Rovero kembali tertawa kecil.
"Lo pasti lihat anak kecil tadi, kan? Yang bawa kentrung?" Rovero menoleh, menatap jawaban Ave yang mengangguk kecil sebelum kembali menatap langit senja.
"Dulu ..., pertama kali kita ketemu, dia masih umur 7 tahun, kelas 2 SD. Dia udah ngamen pake tutup botol beling yang dia buat sendiri jadi alat musik. Dan sekarang dia udah kelas 6 SD, dia udah bisa beli kentrung dengan usahanya sendiri, dia juga belajar mainnya secara otodidak." Ave semakin terpaku, mendengar ucapan demi ucapan dari Rovero, membuat dirinya tak bisa mengalihkan tatapannya dari lelaki itu. Rovero balik menatap netra caramel yang sedang terpaku.

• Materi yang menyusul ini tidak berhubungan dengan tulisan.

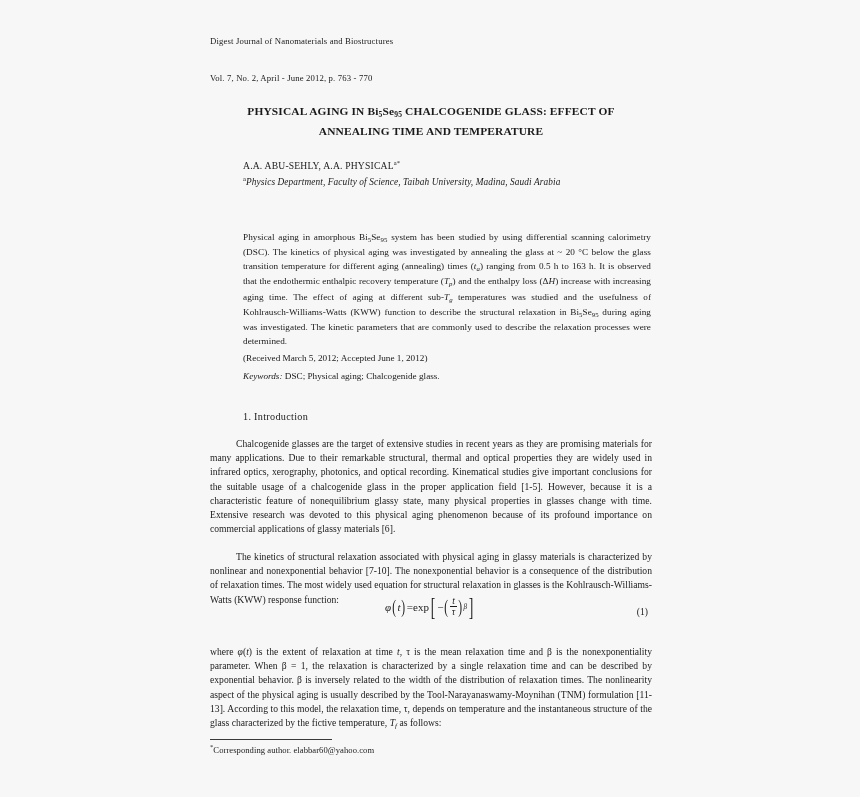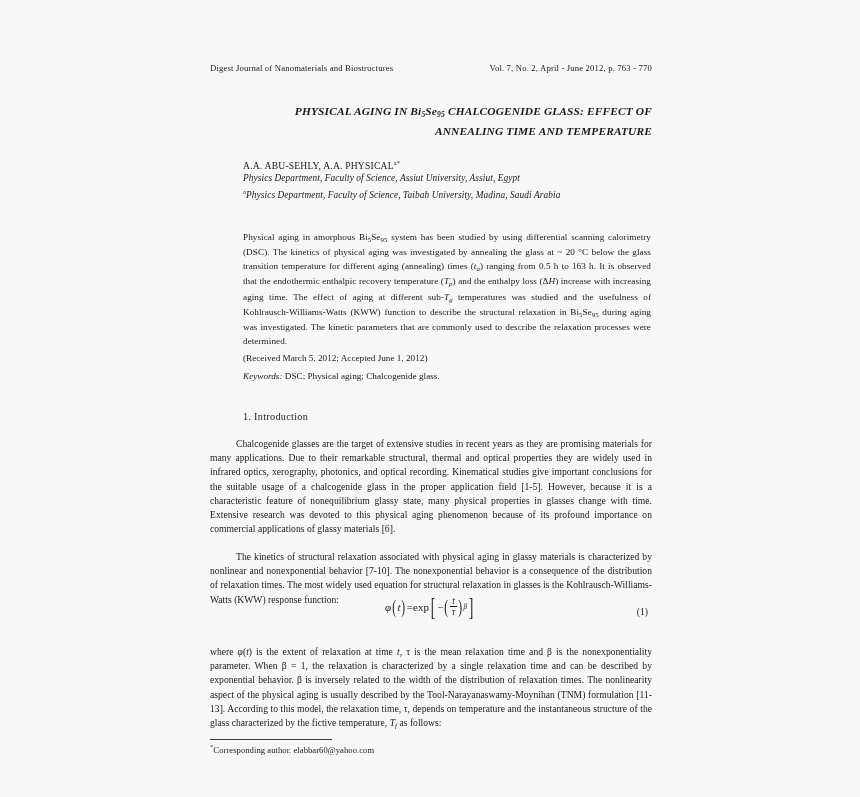--- a/index.html
+++ b/index.html
@@ -31,6 +31,7 @@
     align-items: baseline;
     font-size: 8.7px;
     letter-spacing: 0.15px;
+    flex-direction: column;
   }
   .running-head .journal { white-space: nowrap; }
   .running-head .issue { white-space: nowrap; margin-top: 27px; }

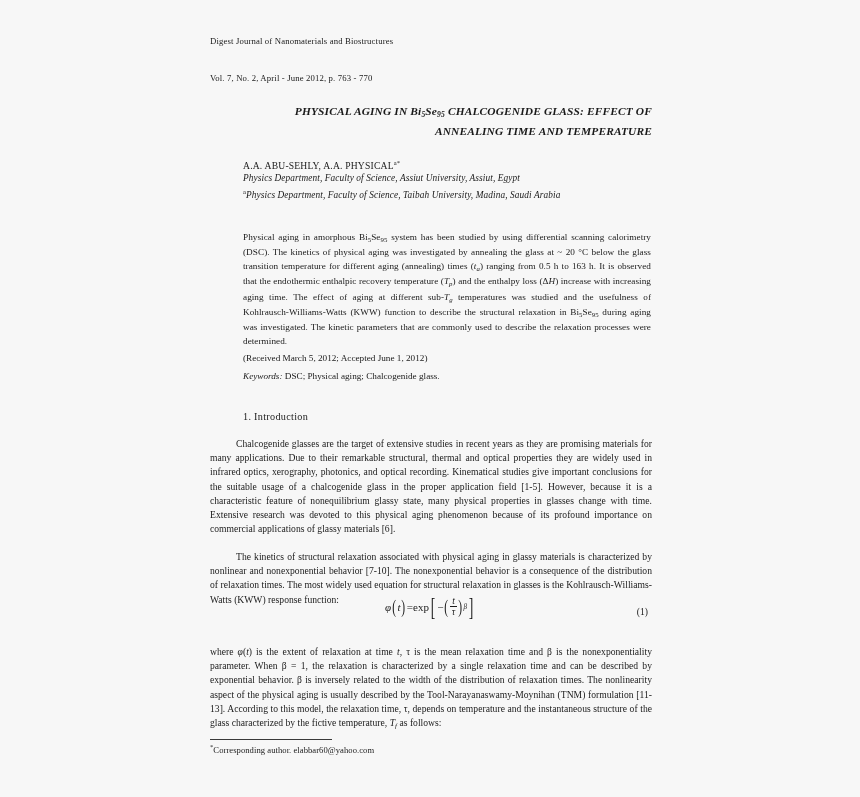--- a/index.html
+++ b/index.html
@@ -41,12 +41,11 @@
     left: 210px;
     top: 103px;
     width: 442px;
-    text-align: right;
+    text-align: center;
     font-weight: bold;
     font-size: 11.4px;
     line-height: 17px;
     letter-spacing: 0.15px;
-    font-style: italic;
   }
   .title sub {
     font-size: 7.6px;

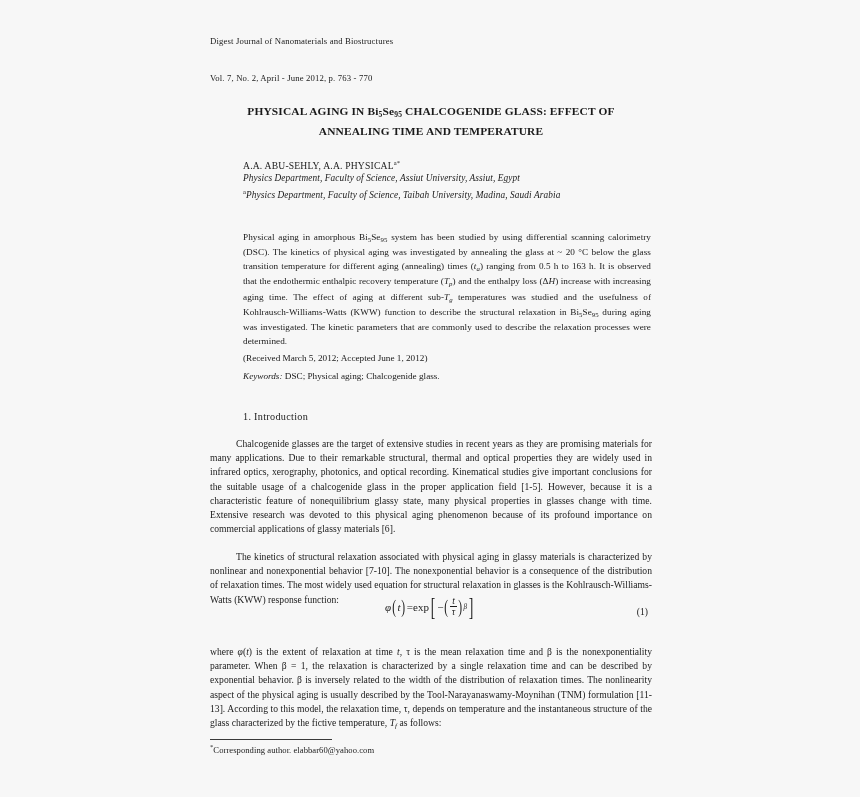--- a/index.html
+++ b/index.html
@@ -216,7 +216,6 @@
   </div>
 
   <div class="affil">
-    <div>Physics Department, Faculty of Science, Assiut University, Assiut, Egypt</div>
     <div><sup>a</sup><span>Physics Department, Faculty of Science, Taibah University, Madina, Saudi Arabia</span></div>
   </div>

"Lo tau? Andaikan hidup mereka lebih beruntung, mereka mungkin udah jadi pemusik kecil yang hebat, terkenal. Tapi nggak, Ave ..., mereka lebih milih hidup seadanya. Mereka terima keadaan, terima kenyataan kalau mereka memang nggak mampu. Dan mereka bahagia, Ave .... Belum tentu dengan jadi orang terkenal, mereka masih bisa bahagia dengan memaksa tampil sana sini demi ngejar minat followers. Mereka bersyukur dengan kehidupan sekarang, bebas menampilkan keinginannya tanpa peduli komentar orang lain. Karena mereka udah ikhlas ngejalaninnya, mereka menerima sepenuhnya akan jalan hidup mereka." Rovero tersenyum kecil, namun matanya terlihat meredup menatap Ave yang masih mematung.
"Kalau pengamen seperti mereka sanggup buat nerima keadaan, meskipun sering sedih, marah dan kecewa dengan kehidupan mereka. Tapi mereka mengakuinya, berakhir ikhlas dan bahagia dengan keadaan mereka ..., kenapa lo nggak, Ave?"